Exercise: Where does the string "body" occur in the records below? Copy every line that holds it.

_____

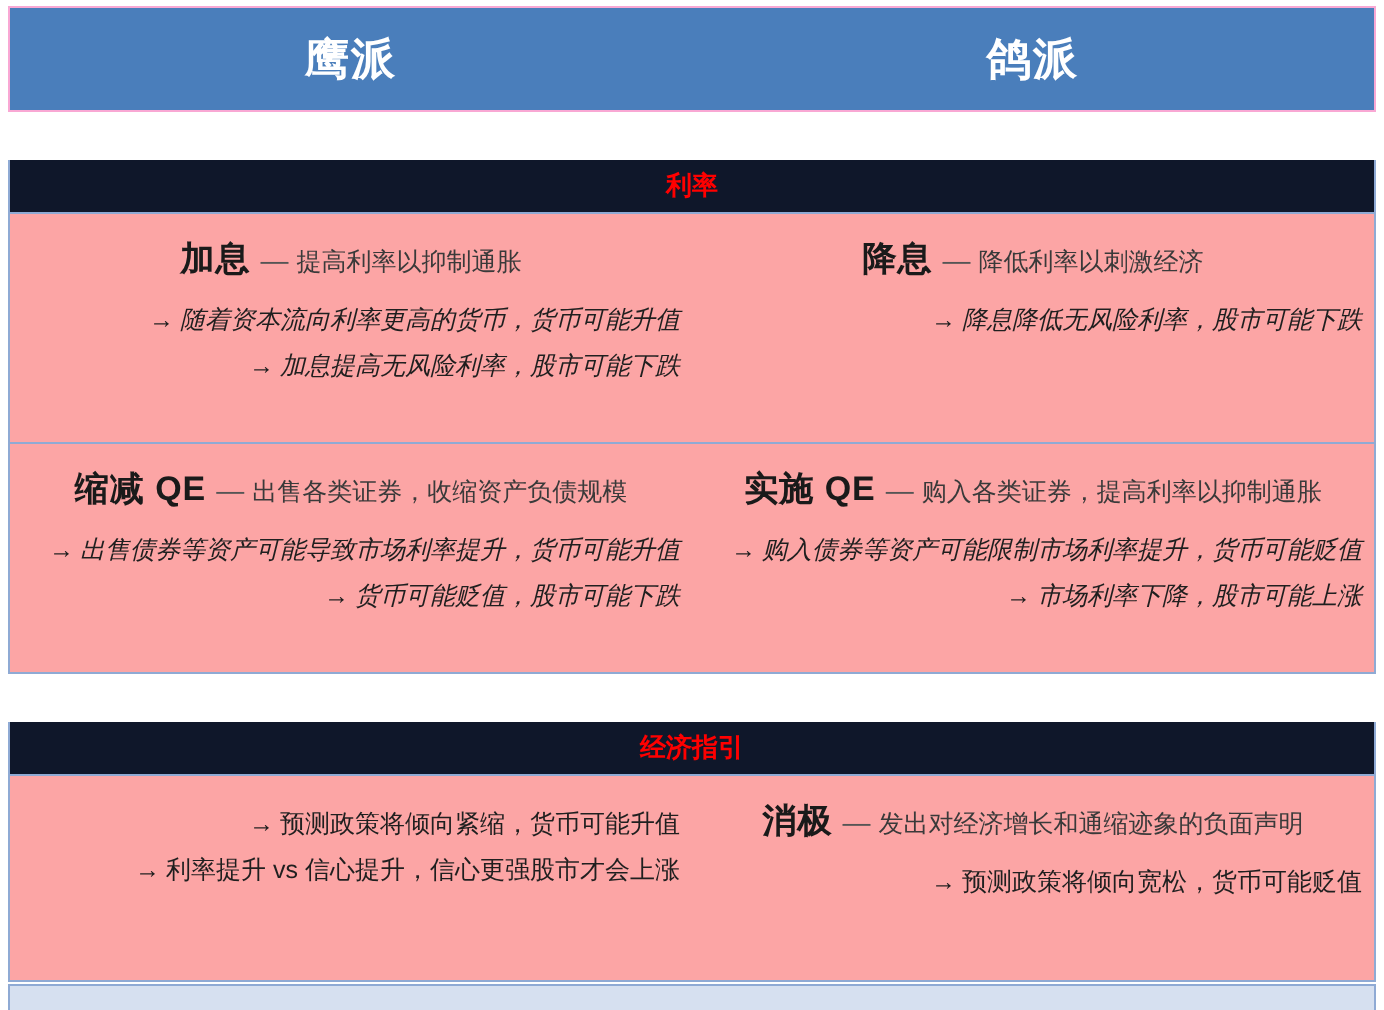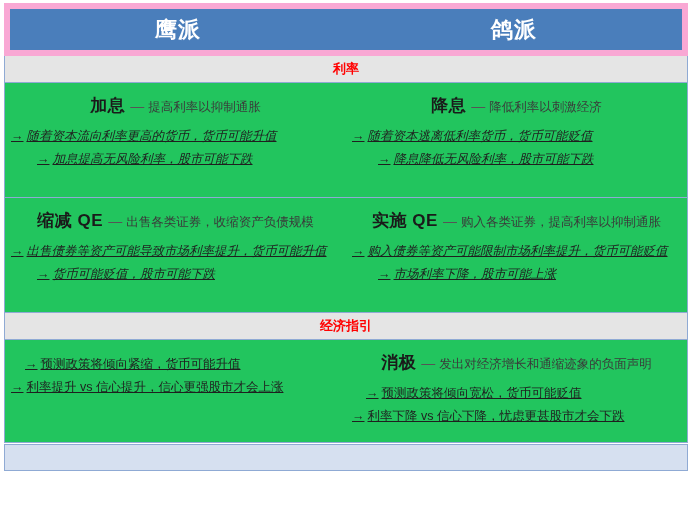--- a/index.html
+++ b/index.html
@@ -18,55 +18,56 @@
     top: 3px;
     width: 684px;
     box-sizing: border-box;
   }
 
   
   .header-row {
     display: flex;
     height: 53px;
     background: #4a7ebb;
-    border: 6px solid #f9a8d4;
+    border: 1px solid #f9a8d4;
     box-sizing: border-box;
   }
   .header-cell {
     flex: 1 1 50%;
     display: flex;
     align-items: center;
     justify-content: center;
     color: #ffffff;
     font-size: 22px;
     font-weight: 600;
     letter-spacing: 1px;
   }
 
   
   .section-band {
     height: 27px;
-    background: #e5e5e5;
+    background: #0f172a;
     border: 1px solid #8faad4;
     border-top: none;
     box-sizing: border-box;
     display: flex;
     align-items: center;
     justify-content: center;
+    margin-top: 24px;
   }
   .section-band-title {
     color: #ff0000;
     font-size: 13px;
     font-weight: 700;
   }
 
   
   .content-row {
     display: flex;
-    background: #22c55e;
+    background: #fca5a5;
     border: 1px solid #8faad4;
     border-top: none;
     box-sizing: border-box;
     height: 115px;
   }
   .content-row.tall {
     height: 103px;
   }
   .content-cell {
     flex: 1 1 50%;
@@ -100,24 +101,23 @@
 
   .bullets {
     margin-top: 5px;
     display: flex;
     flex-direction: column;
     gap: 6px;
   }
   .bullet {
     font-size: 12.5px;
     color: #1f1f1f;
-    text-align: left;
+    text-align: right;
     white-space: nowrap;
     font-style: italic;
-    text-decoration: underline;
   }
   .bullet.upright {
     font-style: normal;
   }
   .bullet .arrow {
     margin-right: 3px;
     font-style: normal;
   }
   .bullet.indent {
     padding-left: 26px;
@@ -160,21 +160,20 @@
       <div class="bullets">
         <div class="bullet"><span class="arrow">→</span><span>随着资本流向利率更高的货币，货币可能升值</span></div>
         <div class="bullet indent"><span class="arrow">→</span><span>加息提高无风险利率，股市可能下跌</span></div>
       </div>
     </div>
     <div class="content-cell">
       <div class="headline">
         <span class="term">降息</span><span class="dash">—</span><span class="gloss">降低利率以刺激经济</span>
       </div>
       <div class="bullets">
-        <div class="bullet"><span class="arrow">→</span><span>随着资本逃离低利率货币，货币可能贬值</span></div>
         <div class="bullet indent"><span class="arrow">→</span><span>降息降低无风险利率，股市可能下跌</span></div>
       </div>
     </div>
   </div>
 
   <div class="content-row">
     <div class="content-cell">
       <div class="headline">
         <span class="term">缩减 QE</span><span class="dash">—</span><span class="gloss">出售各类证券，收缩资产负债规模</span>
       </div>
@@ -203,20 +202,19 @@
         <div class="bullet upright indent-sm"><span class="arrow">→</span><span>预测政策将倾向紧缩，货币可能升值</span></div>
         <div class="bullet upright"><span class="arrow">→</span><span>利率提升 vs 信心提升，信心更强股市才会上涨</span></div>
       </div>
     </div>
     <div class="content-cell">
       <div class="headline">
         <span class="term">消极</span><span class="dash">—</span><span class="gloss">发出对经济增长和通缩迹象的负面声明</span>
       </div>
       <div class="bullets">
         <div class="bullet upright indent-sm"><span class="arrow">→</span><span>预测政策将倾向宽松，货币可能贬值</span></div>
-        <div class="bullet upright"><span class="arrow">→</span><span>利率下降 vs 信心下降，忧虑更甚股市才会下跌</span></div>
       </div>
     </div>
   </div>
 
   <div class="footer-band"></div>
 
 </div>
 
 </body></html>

_____

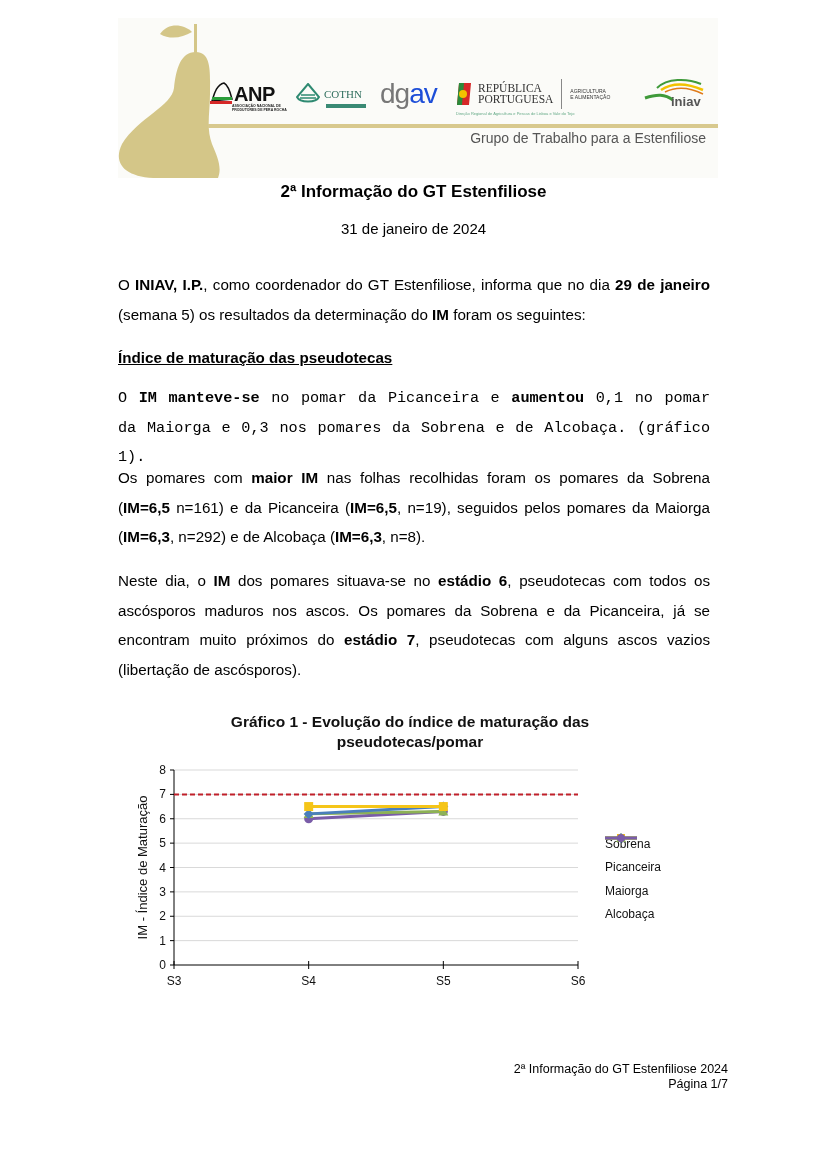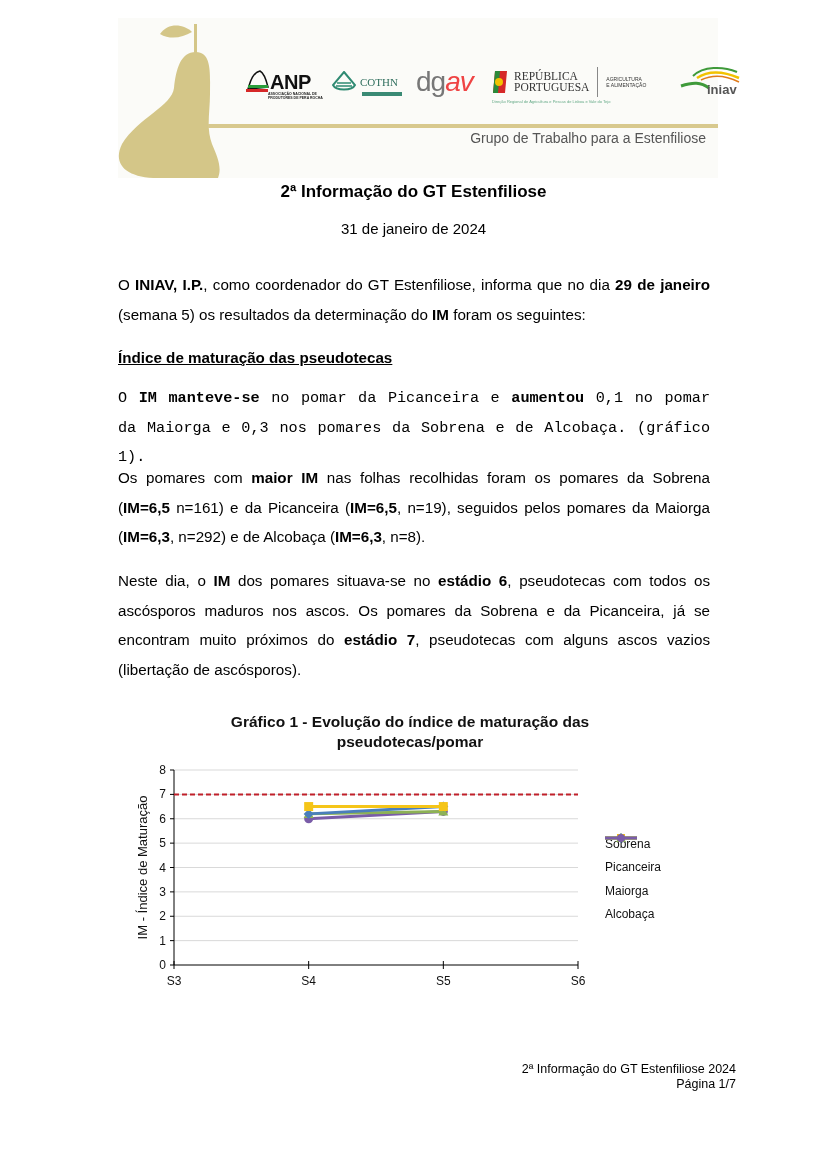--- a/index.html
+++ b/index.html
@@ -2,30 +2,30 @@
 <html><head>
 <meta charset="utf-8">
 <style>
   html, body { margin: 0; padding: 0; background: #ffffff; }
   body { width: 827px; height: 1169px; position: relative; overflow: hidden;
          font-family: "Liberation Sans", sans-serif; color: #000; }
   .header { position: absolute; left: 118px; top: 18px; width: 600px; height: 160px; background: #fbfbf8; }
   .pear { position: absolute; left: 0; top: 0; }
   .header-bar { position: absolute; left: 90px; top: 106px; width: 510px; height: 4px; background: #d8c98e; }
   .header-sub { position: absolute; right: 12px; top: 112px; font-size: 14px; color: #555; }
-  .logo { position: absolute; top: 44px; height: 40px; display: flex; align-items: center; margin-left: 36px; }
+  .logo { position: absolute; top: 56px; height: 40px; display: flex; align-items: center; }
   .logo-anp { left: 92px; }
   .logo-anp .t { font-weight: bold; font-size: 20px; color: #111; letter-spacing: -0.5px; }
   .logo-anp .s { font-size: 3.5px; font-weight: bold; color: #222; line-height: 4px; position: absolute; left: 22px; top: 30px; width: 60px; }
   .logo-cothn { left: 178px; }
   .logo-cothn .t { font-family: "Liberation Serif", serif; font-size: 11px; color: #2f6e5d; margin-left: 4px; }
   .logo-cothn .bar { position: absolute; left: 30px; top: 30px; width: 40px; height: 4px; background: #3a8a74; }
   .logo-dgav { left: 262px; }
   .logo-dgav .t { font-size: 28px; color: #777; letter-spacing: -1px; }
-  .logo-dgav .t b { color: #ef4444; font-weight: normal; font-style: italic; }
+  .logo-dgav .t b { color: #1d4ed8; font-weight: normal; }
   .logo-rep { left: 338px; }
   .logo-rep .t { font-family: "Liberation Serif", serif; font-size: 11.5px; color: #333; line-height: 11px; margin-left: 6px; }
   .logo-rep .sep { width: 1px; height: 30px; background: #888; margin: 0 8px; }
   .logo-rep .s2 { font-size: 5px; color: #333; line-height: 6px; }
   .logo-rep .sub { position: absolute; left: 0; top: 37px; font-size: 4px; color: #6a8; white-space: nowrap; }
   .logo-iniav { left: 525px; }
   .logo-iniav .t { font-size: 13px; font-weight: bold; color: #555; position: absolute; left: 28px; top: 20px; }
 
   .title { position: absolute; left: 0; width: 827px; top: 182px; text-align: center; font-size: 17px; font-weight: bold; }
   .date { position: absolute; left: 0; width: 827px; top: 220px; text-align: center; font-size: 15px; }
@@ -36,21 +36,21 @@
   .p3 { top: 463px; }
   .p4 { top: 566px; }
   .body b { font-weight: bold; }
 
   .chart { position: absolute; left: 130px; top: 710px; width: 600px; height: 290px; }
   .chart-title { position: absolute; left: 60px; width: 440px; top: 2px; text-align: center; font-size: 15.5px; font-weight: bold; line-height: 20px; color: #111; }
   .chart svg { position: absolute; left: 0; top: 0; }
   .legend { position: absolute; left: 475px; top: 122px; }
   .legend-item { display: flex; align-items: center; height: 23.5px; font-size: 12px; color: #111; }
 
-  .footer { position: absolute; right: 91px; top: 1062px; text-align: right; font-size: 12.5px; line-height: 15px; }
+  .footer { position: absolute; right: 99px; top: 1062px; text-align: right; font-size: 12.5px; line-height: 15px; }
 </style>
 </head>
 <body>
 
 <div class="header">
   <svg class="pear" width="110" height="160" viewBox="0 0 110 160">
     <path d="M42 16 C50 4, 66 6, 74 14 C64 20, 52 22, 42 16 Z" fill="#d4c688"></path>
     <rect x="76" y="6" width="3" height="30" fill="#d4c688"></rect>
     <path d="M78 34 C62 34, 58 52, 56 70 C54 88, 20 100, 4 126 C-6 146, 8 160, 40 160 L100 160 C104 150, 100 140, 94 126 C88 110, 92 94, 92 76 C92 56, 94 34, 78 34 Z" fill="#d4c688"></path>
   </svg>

_____

Answer below:
 </body></html>
   html, body { margin: 0; padding: 0; background: #ffffff; }
   body { width: 827px; height: 1169px; position: relative; overflow: hidden;
   .body b { font-weight: bold; }
 <body>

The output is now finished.